The next two panels looked toward the future. Part 1 featured Juliet Christian-Smith, a climate scientist with Union of Concerned Scientists; Danny Curtin, board member of the California Water Commission; University of California, Irvine Professor James Famiglietti, a senior water scientist at the NASA Jet Propulsion Laboratory; and Daniel Sumner, director of the University of California Agricultural Issues Center at the University of California, Davis. Val Zavala, vice president of news and public affairs at KCET, served as moderator.
In a future with more rain and less snow due to global warming, rainwater capture will become increasingly important. It’s also an area with plenty of room for improvement, as only about one-quarter of rain water in Southern California is kept. Old infrastructure is designed to push it out into the ocean.
We treat rainwater like an outlaw. We capture it and run it out of town.
“We treat rainwater like an outlaw,” Famiglietti said. “We capture it and run it out of town.”
Famiglietti said that the Sustainable Groundwater Management Act that was passed into law last year has the potential to be revolutionary. It will carve up the state into a number of groundwater sustainability agencies that will be tasked to come up with a sustainability plan in the next five years.
Christian-Smith said she would like to see a public goods charge for water like there is with electricity, creating a slight increase in water rates that would fund research and innovation for the sector.
The final panel, moderated by Reiss, featured Schwarzenegger; University Professor Kevin Starr; Lester Snow, executive director of the California Water Foundation; and Susan Kennedy, president of Advanced Microgrid Solutions and former chief of staff for Gov. Schwarzenegger.
‘Mickey Mouse money’
Kennedy named the development of infrastructure as the most important single aspect for California’s water future. A $7 billion Water Bond was approved by voters last year for infrastructure improvement, but it’s a total Schwarzenegger called “Mickey Mouse money” compared to the changes that are needed. He lamented that, unlike in the private sector, it’s difficult to get government officials in California to think big.
“How do you expect the citizens or voters of California to follow when the leadership has ADD?” Kennedy asked. “The political leadership of California chases problems like 5-year-olds on a soccer field.”

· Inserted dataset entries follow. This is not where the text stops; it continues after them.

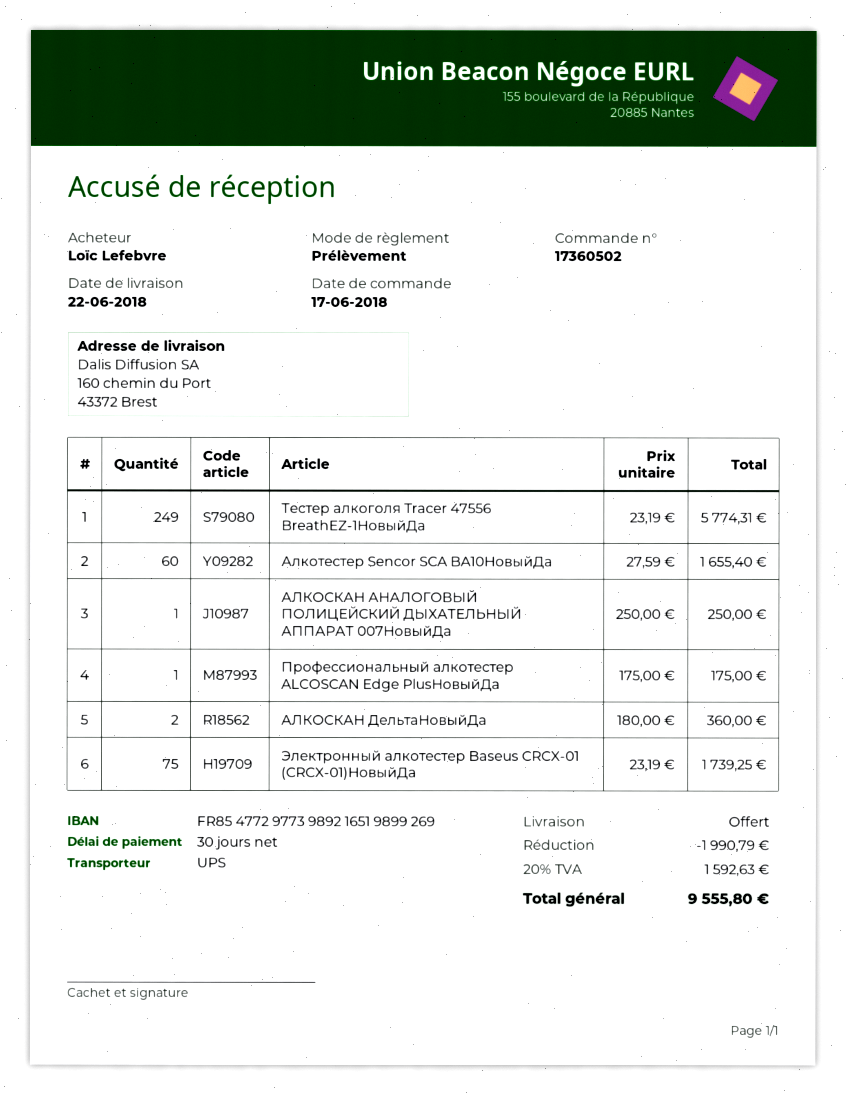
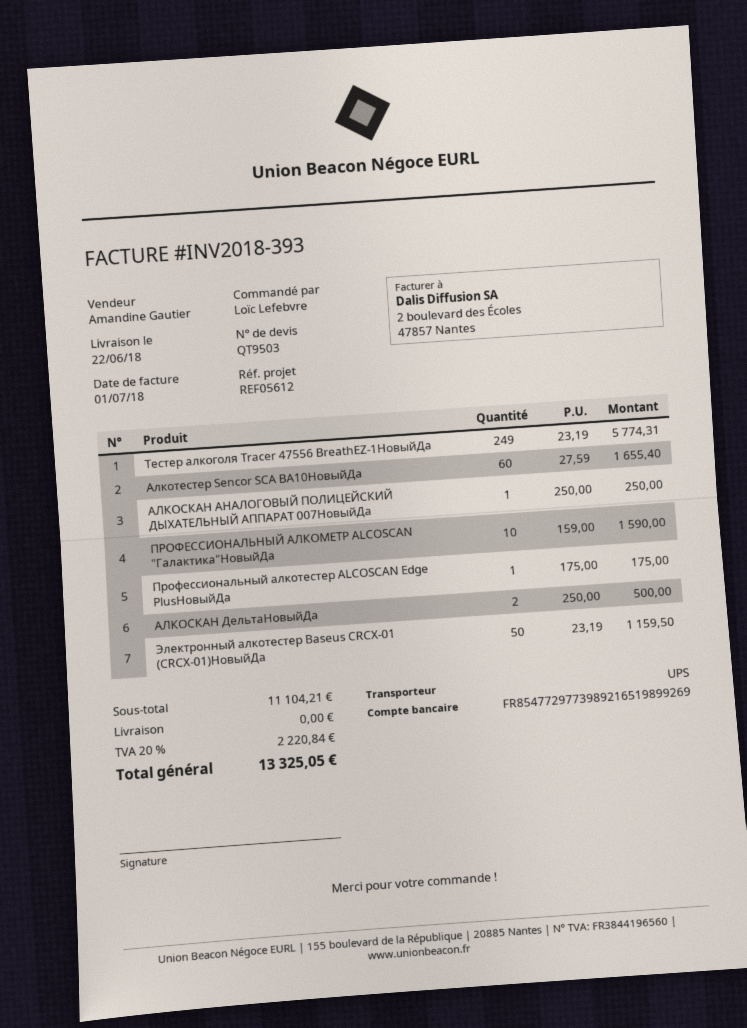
АЛКОСКАН ДельтаНовыйДа: 2 x 180.00 = 360.00 -> 2 x 250.00 = 500.00
Электронный алкотестер Baseus CRCX-01 (CRCX-01)НовыйДа: 75 x 23.19 = 1739.25 -> 50 x 23.19 = 1159.50
ПРОФЕССИОНАЛЬНЫЙ АЛКОМЕТР ALCOSCAN "Галактика"НовыйДа: none -> 10 x 159.00 = 1590.00
discount: 1990.79 -> none
tax: 20% = 1592.63 -> 20% = 2220.84
total: 9555.80 -> 13325.05

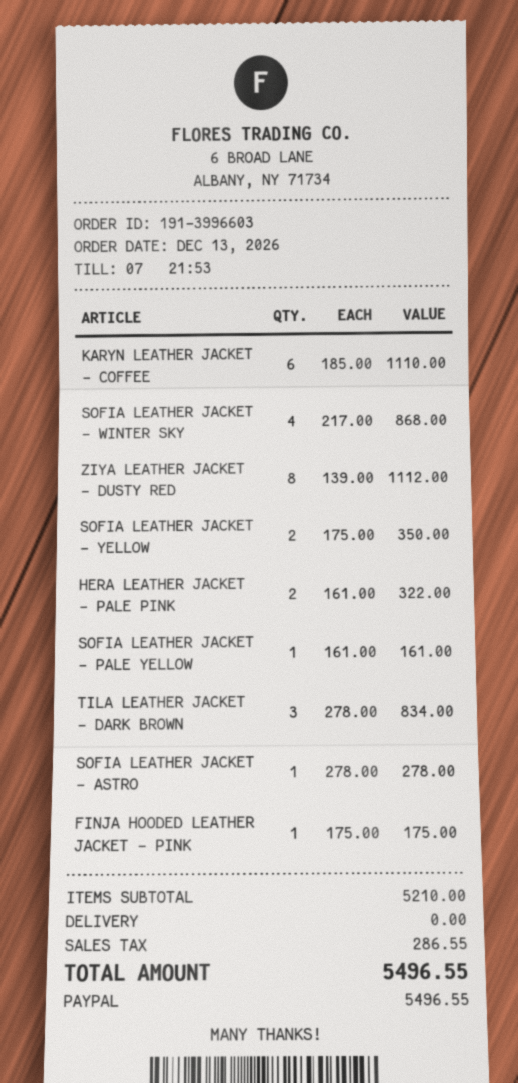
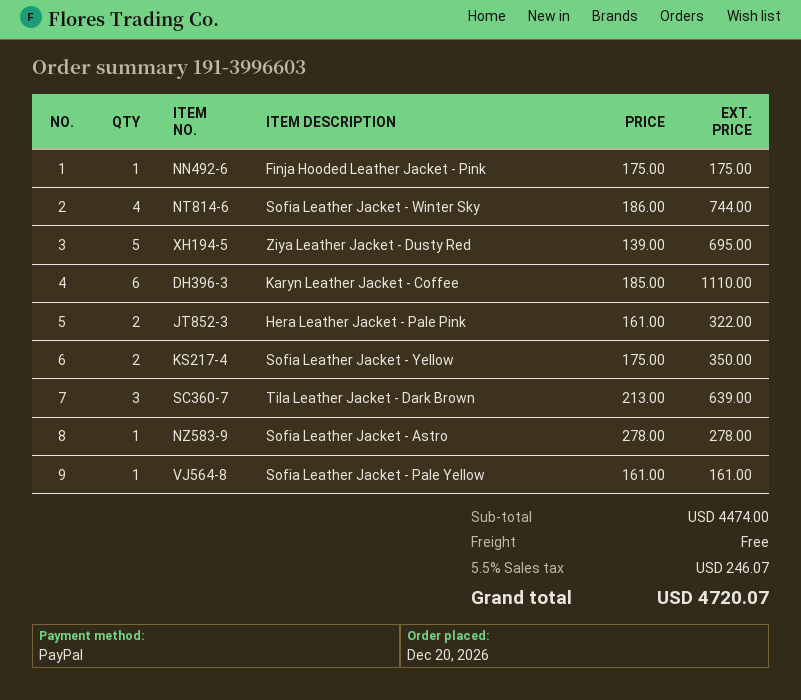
order date: 2026-12-13 -> 2026-12-20
SOFIA LEATHER JACKET - WINTER SKY: 4 x 217.00 = 868.00 -> 4 x 186.00 = 744.00
ZIYA LEATHER JACKET - DUSTY RED: 8 x 139.00 = 1112.00 -> 5 x 139.00 = 695.00
TILA LEATHER JACKET - DARK BROWN: 3 x 278.00 = 834.00 -> 3 x 213.00 = 639.00
subtotal: 5210.00 -> 4474.00
tax: 286.55 -> 246.07
total: 5496.55 -> 4720.07

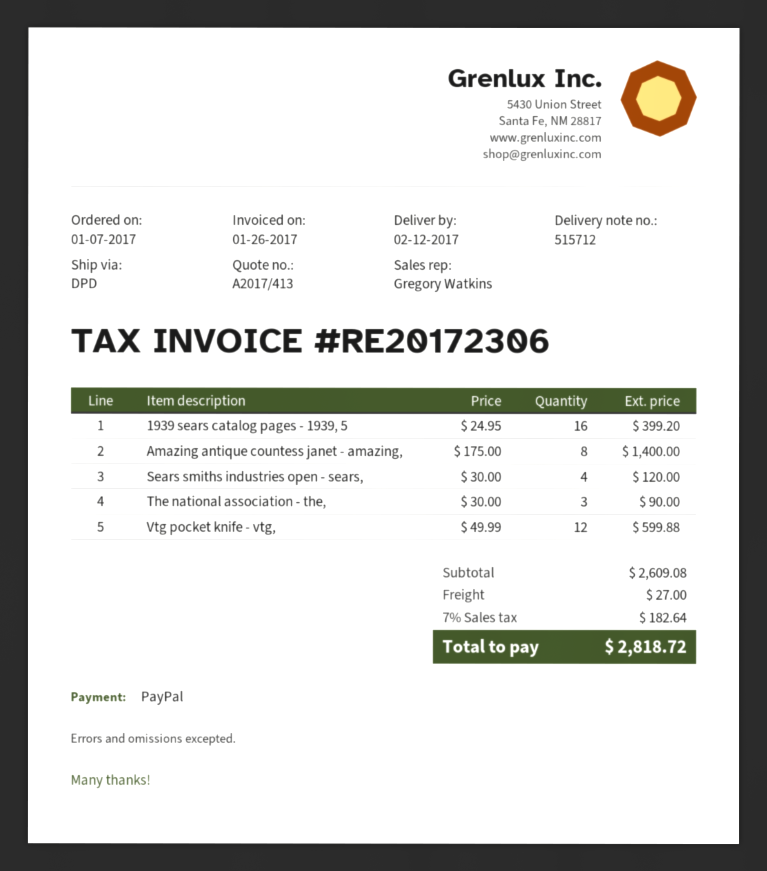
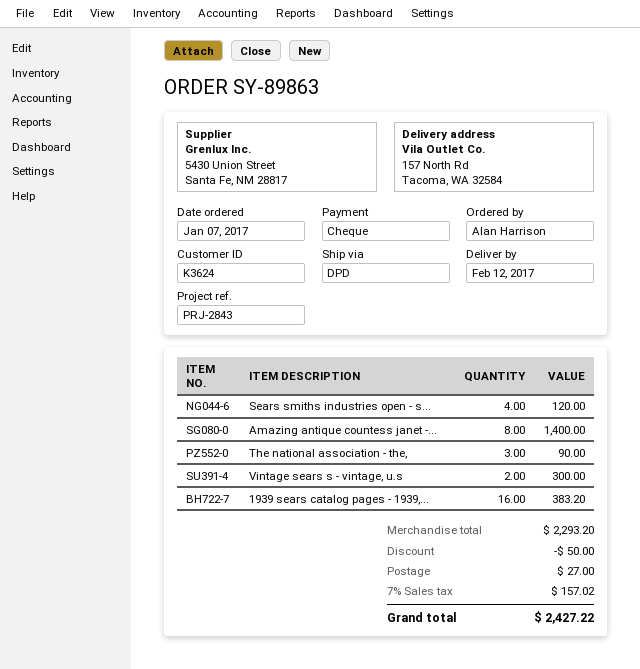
payment method: PayPal -> cheque
1939 sears catalog pages - 1939, 5: 16 for 399.20 -> 16 for 383.20
Vtg pocket knife - vtg,: 12 for 599.88 -> none
Vintage sears s - vintage, u.s: none -> 2 for 300.00
subtotal: 2609.08 -> 2293.20
discount: none -> 50.00
tax: 7% = 182.64 -> 7% = 157.02
total: 2818.72 -> 2427.22

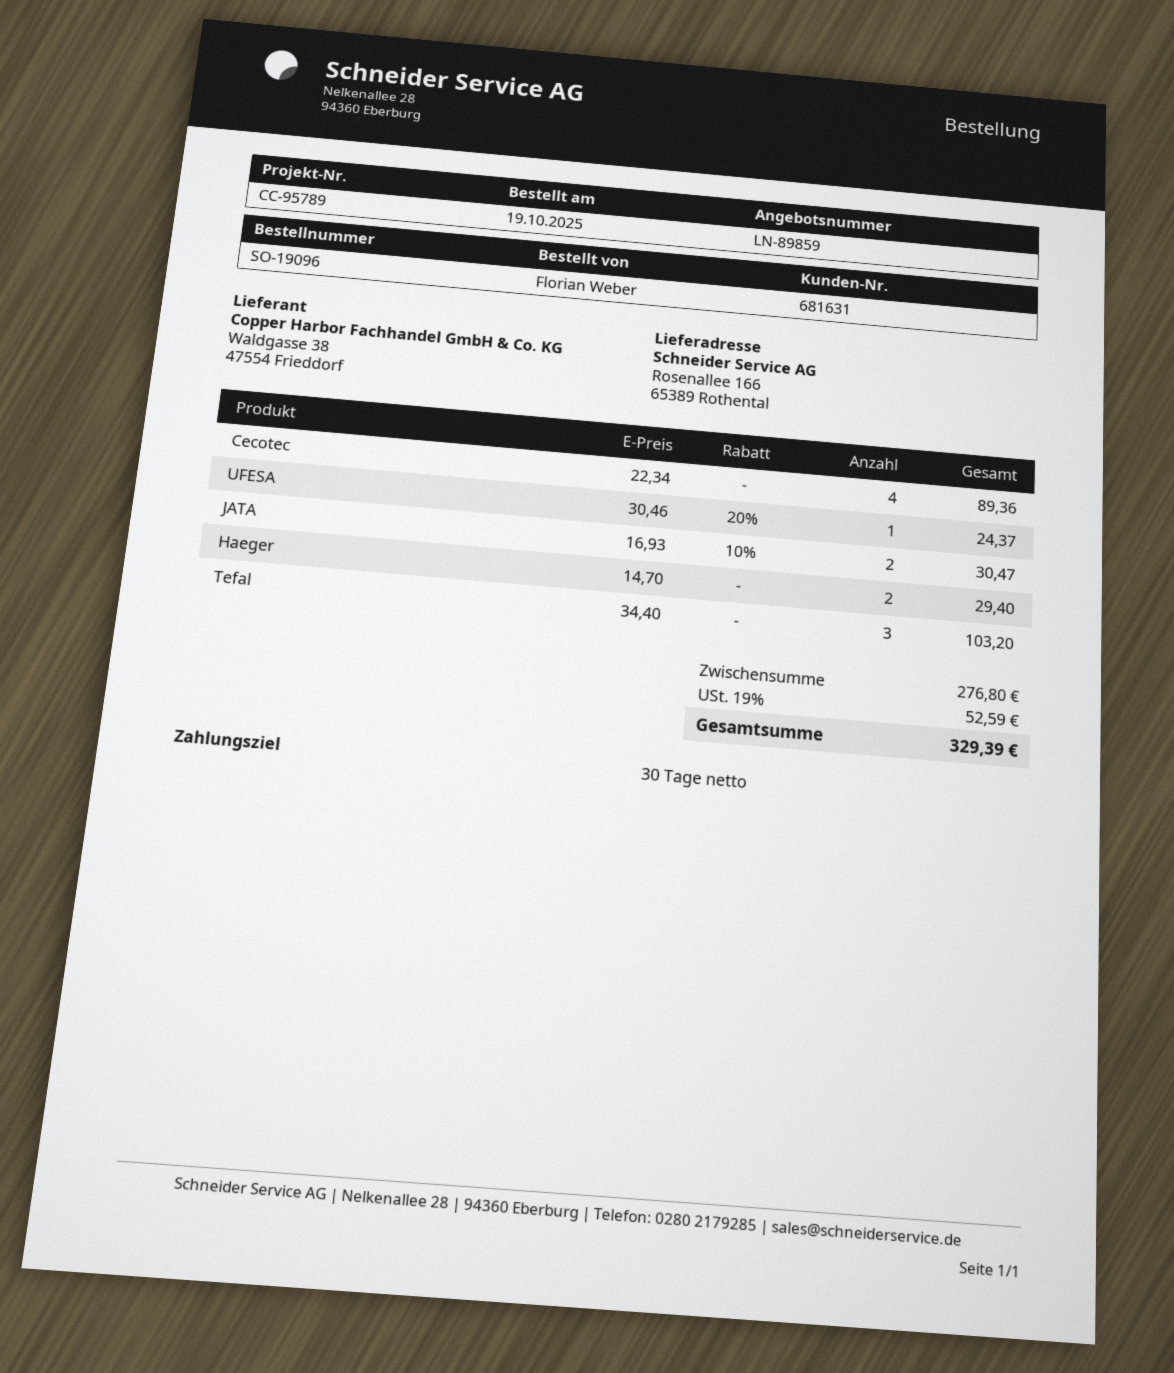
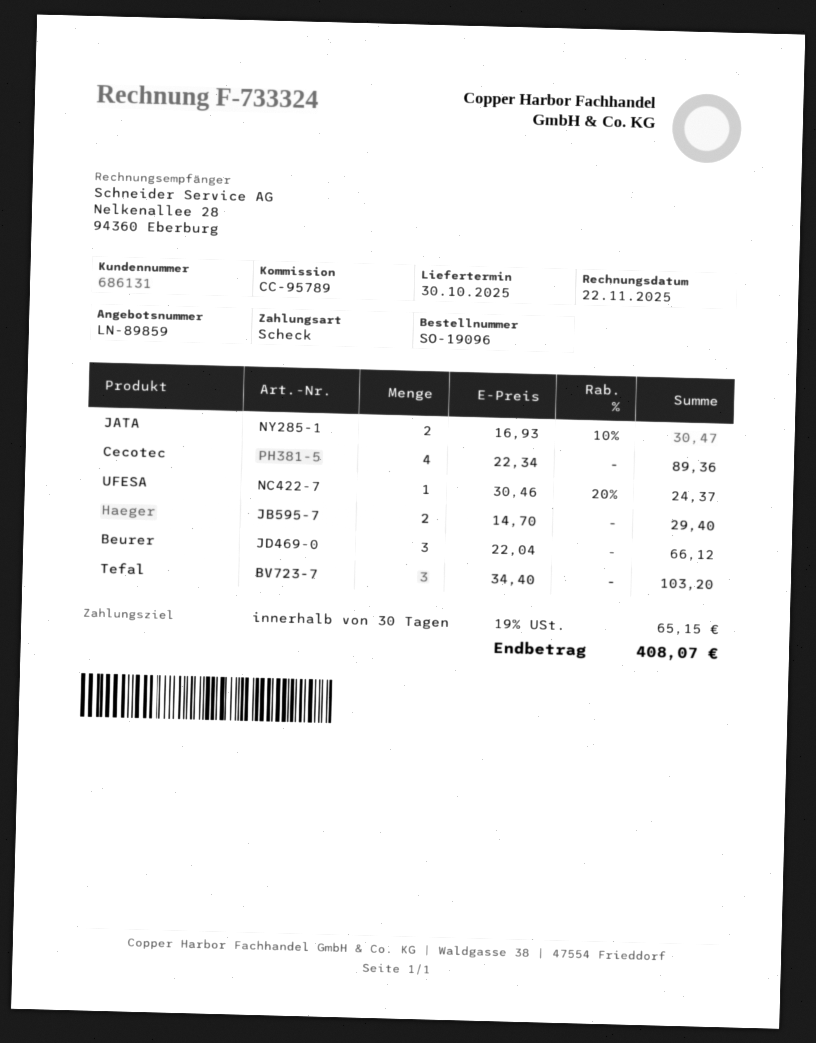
customer number: 681631 -> 686131
Beurer: none -> 3 x 22.04 = 66.12
tax: 19% = 52.59 -> 19% = 65.15
total: 329.39 -> 408.07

Starr indicated that part of the problem is term limits that don’t allow elected officials to build up expertise in an area.
Kennedy suggested taking a look back at California’s energy crisis of 15 years ago for examples on how to get the message across for sustainable change.
“Californians are very good with conservation,” Schwarzenegger said in his conclusion. “California is 40-percent more energy efficient than the rest of the U.S. That shows how great Californians are and what great team players Californians are if you ask for their help and include them. I think people will get the message that they have to cut back on water.”
The USC Schwarzenegger Institute gives students a prominent place at its events. This discussion was attended by 20 students from USC Price Adjunct Associate Professor Todd Gish’s course on sustainable communities.
“This forum was a nice reinforcement that what we’ve covered in class actually matters,” said Austin Tutorow, a sophomore in Gish’s class majoring in public policy. “Hearing from the panelists, with the research they’ve done, was hugely important for us students who will someday make decisions on what we can do to change what is frankly a crisis in California.”